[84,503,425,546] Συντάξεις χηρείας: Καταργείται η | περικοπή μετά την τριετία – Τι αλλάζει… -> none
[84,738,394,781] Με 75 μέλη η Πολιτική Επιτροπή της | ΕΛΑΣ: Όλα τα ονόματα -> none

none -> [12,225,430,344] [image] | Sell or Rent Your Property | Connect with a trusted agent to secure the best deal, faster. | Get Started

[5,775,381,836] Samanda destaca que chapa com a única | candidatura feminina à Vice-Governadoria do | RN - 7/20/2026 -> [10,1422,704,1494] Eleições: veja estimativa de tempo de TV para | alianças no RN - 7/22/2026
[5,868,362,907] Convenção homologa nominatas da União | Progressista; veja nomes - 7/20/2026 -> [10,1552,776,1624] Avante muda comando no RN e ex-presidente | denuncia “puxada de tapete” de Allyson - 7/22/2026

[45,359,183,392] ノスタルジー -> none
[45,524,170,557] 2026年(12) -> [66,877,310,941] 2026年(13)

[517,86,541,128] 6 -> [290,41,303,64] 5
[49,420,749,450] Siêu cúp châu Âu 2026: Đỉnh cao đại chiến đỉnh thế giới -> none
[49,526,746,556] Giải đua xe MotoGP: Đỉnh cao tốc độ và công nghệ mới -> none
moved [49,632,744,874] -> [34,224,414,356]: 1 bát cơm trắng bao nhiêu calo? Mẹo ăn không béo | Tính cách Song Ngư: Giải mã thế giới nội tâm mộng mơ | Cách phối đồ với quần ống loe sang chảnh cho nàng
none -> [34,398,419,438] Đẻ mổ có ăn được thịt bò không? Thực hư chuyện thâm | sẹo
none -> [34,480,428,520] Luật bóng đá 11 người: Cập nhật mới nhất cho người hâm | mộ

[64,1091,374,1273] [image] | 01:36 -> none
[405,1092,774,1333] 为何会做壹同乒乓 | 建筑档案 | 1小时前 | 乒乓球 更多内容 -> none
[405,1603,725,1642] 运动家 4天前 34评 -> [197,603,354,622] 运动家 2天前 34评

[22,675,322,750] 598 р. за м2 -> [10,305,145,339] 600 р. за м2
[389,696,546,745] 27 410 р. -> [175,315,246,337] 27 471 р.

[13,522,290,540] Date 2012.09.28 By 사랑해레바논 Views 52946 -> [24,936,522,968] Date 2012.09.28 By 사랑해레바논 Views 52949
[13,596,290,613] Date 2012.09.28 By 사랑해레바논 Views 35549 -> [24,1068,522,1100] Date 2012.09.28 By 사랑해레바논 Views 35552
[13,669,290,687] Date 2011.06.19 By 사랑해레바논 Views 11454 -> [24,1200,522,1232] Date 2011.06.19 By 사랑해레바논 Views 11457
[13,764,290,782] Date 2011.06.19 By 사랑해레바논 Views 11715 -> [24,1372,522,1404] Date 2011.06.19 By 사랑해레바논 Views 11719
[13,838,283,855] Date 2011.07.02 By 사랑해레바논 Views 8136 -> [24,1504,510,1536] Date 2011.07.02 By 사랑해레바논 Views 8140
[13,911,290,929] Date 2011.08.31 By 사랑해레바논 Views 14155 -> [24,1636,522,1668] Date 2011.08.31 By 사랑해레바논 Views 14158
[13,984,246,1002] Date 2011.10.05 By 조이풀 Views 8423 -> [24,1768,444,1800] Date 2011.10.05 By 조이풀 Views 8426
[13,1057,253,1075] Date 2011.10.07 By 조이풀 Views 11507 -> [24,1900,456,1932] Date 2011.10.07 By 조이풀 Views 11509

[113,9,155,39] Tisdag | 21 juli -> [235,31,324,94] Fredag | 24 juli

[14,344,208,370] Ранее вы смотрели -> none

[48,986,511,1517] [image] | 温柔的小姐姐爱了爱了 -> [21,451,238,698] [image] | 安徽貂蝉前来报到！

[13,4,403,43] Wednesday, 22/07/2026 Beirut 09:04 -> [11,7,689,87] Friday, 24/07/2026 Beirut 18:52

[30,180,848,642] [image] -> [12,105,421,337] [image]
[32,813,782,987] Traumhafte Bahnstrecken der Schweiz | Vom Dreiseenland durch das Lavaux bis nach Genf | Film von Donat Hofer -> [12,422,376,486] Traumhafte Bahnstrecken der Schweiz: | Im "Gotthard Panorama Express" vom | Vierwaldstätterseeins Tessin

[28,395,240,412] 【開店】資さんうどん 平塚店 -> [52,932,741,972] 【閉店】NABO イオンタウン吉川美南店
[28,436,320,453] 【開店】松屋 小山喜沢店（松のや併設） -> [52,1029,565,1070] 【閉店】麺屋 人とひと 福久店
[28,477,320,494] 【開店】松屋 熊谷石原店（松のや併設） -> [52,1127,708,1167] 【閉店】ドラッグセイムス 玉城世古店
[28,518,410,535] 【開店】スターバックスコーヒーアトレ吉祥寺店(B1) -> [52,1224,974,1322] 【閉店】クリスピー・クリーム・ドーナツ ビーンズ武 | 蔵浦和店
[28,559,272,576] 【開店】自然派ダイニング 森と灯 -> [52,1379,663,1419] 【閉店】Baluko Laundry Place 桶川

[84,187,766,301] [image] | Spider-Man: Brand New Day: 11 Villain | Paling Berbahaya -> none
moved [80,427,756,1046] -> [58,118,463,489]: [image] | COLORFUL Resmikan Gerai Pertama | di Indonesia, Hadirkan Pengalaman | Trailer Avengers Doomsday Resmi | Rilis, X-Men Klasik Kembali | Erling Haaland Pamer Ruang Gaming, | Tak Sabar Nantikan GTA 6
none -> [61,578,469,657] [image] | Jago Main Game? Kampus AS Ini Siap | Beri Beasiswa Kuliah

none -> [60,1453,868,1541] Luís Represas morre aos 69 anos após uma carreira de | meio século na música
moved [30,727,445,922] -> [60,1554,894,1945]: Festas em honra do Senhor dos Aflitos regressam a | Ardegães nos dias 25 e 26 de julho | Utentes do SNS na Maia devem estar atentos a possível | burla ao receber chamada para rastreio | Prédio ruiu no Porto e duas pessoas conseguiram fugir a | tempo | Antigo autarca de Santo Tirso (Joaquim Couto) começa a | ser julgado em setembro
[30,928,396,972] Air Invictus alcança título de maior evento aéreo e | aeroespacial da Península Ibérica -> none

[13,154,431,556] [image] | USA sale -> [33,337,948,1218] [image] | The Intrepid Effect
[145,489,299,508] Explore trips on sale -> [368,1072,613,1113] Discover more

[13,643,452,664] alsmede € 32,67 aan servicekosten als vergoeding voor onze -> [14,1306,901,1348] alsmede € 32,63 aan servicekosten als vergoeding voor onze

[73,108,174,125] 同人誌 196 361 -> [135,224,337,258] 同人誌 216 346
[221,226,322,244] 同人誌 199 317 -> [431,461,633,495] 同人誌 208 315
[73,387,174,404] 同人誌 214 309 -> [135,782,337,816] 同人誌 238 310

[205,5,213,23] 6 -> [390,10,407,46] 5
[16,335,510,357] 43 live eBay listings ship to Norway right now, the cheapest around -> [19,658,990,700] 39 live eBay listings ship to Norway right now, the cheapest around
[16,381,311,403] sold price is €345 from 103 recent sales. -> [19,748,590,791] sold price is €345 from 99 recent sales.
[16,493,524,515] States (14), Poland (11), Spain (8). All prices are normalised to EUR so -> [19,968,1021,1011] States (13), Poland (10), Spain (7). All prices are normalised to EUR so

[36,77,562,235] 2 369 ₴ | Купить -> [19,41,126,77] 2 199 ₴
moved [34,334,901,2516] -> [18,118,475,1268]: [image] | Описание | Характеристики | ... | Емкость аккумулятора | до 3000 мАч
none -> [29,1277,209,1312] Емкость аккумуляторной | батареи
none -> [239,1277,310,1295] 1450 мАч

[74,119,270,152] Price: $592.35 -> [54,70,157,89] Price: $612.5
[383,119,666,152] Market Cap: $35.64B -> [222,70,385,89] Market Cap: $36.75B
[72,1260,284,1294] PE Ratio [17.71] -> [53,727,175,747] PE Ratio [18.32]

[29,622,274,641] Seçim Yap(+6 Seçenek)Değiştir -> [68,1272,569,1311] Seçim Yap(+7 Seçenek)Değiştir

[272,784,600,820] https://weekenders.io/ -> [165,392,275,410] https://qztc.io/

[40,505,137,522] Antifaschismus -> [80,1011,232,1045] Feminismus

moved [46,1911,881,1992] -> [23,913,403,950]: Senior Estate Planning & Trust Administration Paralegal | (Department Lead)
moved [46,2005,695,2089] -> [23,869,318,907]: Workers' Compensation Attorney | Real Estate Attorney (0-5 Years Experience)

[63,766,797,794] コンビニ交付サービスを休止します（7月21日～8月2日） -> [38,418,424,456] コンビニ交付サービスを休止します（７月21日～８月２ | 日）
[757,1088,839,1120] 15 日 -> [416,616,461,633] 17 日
━━━━━━━━━━━━━━━━━━━━━━━━━━━━━━
-- Directions --
Please give back only the lines between the first line of the entries and the line with "[5,775,381,836] Samanda destaca", both ends included, word for word.

-- Reply to the task --
[84,503,425,546] Συντάξεις χηρείας: Καταργείται η | περικοπή μετά την τριετία – Τι αλλάζει… -> none
[84,738,394,781] Με 75 μέλη η Πολιτική Επιτροπή της | ΕΛΑΣ: Όλα τα ονόματα -> none

none -> [12,225,430,344] [image] | Sell or Rent Your Property | Connect with a trusted agent to secure the best deal, faster. | Get Started

[5,775,381,836] Samanda destaca que chapa com a única | candidatura feminina à Vice-Governadoria do | RN - 7/20/2026 -> [10,1422,704,1494] Eleições: veja estimativa de tempo de TV para | alianças no RN - 7/22/2026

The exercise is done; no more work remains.